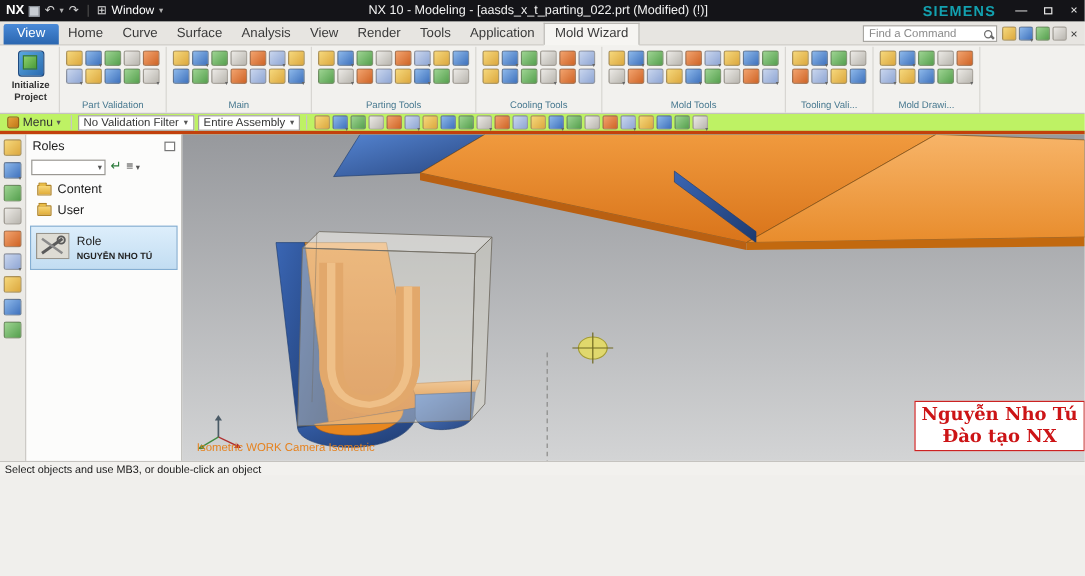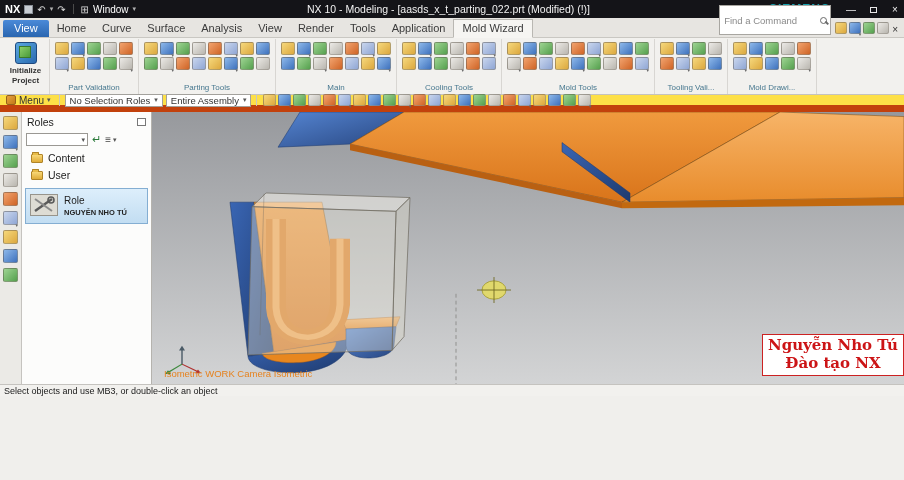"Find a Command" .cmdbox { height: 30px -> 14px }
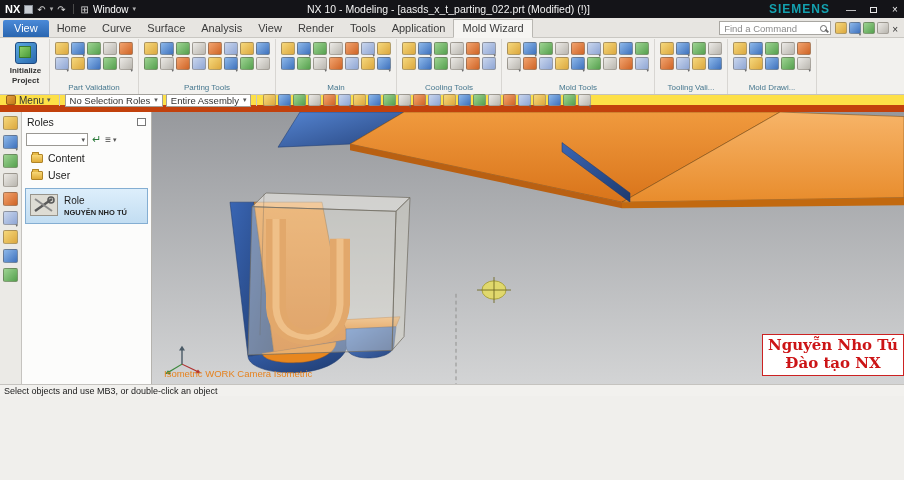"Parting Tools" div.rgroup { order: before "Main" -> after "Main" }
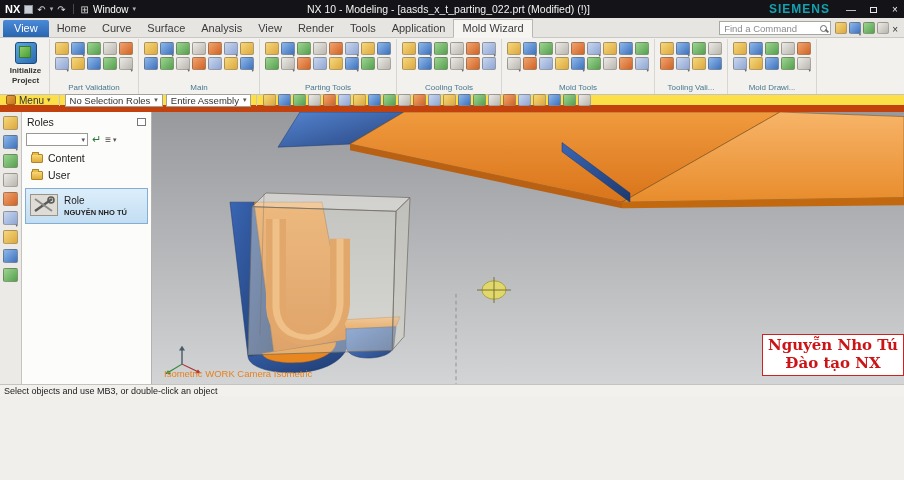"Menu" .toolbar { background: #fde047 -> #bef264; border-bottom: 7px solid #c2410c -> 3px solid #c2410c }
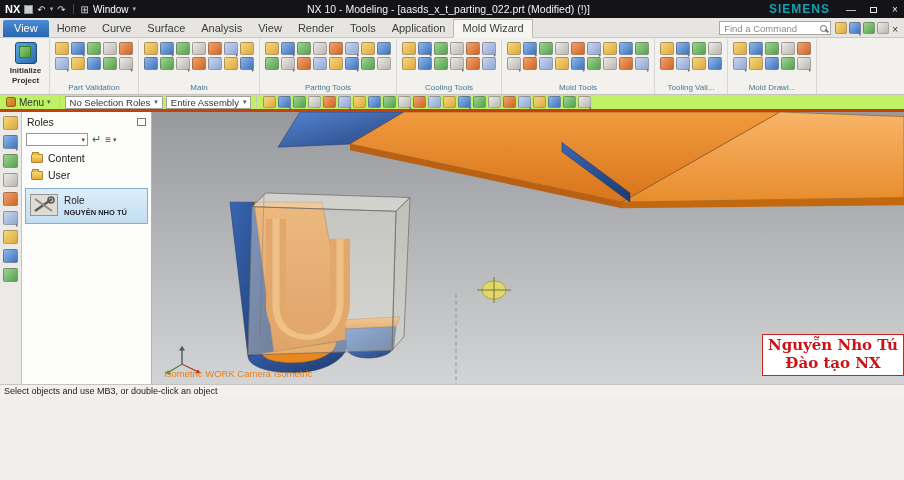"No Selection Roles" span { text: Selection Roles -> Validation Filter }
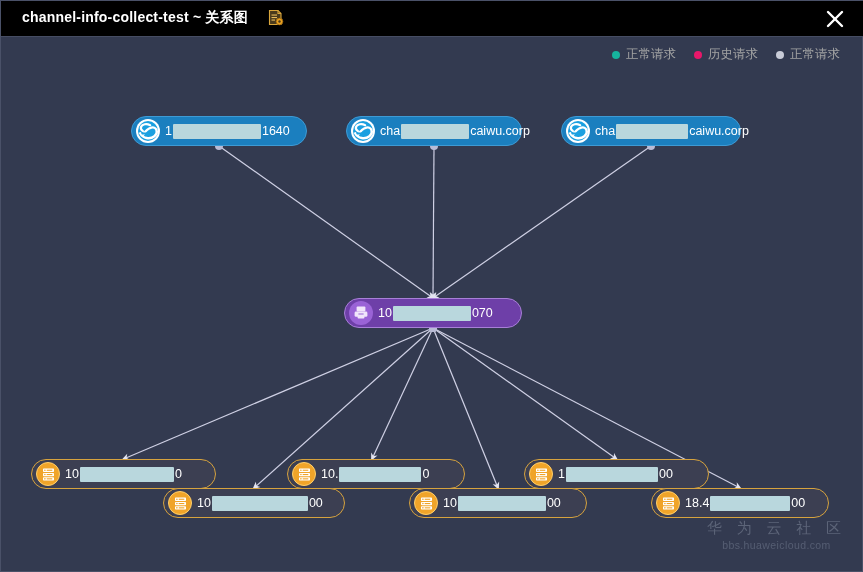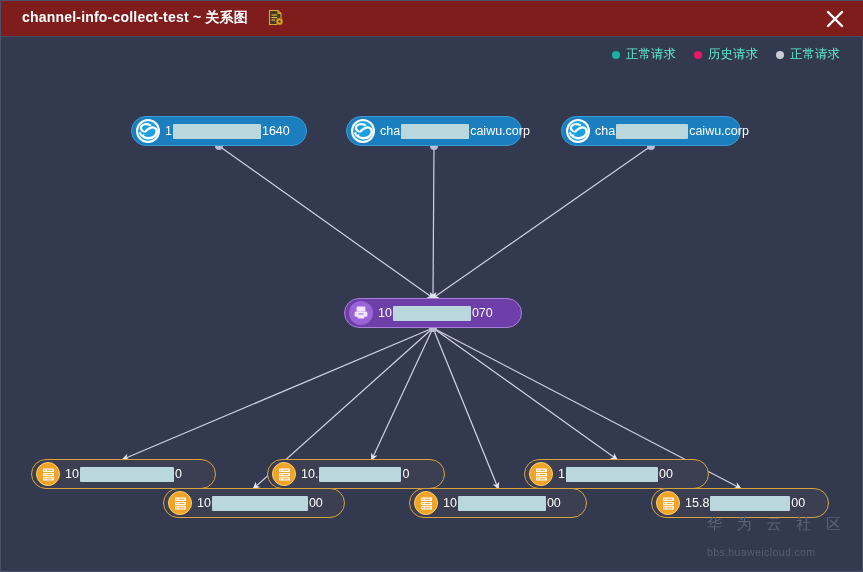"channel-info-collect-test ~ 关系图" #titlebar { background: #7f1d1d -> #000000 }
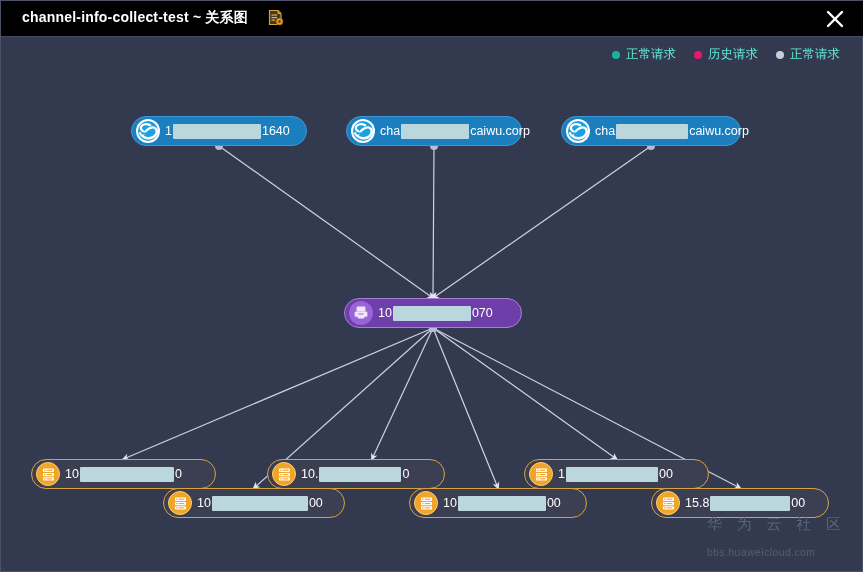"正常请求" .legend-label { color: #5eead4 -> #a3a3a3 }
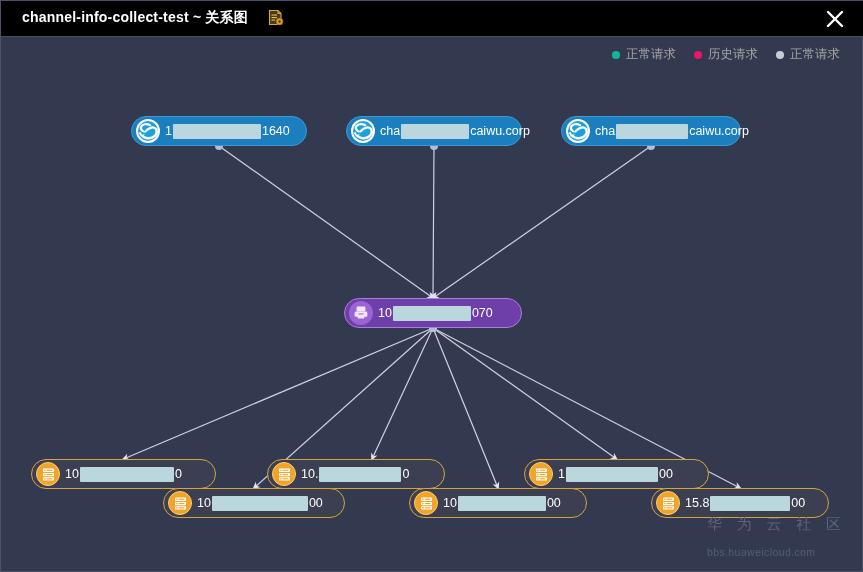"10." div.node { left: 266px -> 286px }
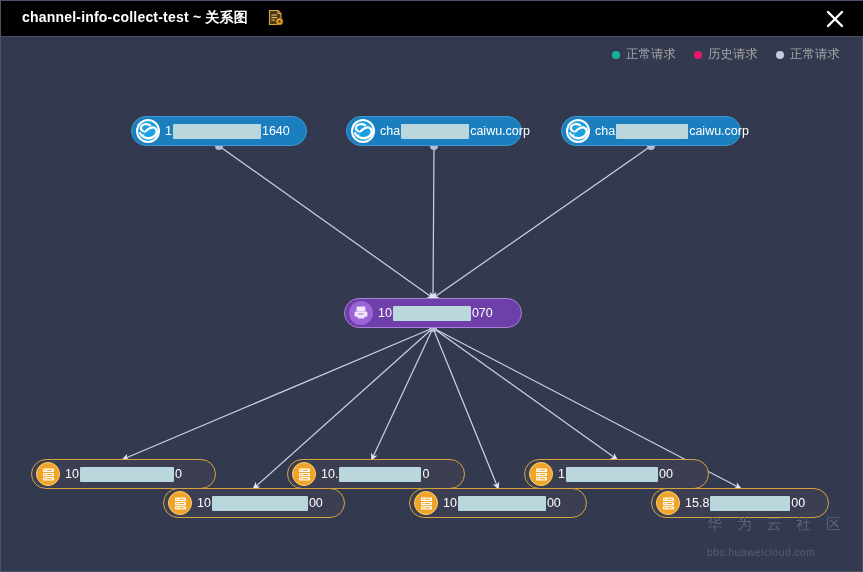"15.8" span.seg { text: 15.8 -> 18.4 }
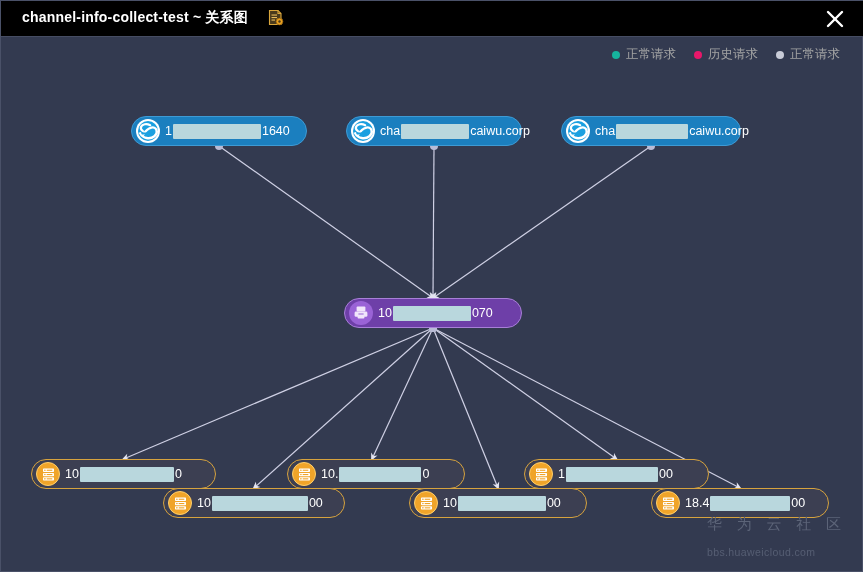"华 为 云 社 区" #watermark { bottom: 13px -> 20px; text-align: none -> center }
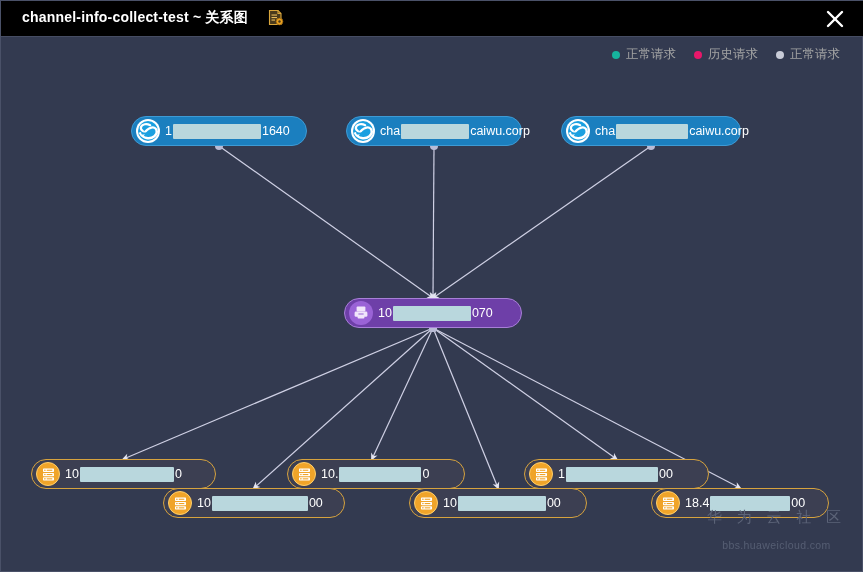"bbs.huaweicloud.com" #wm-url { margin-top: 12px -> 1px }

○ ○ ○

What is required |
Would you transcribe, exactly and only, the lines from the one that contains "text: 15.8 ->" through the last line of the data above, without any pictures?

Solution to this exercise |
"15.8" span.seg { text: 15.8 -> 18.4 }
"华 为 云 社 区" #watermark { bottom: 13px -> 20px; text-align: none -> center }
"bbs.huaweicloud.com" #wm-url { margin-top: 12px -> 1px }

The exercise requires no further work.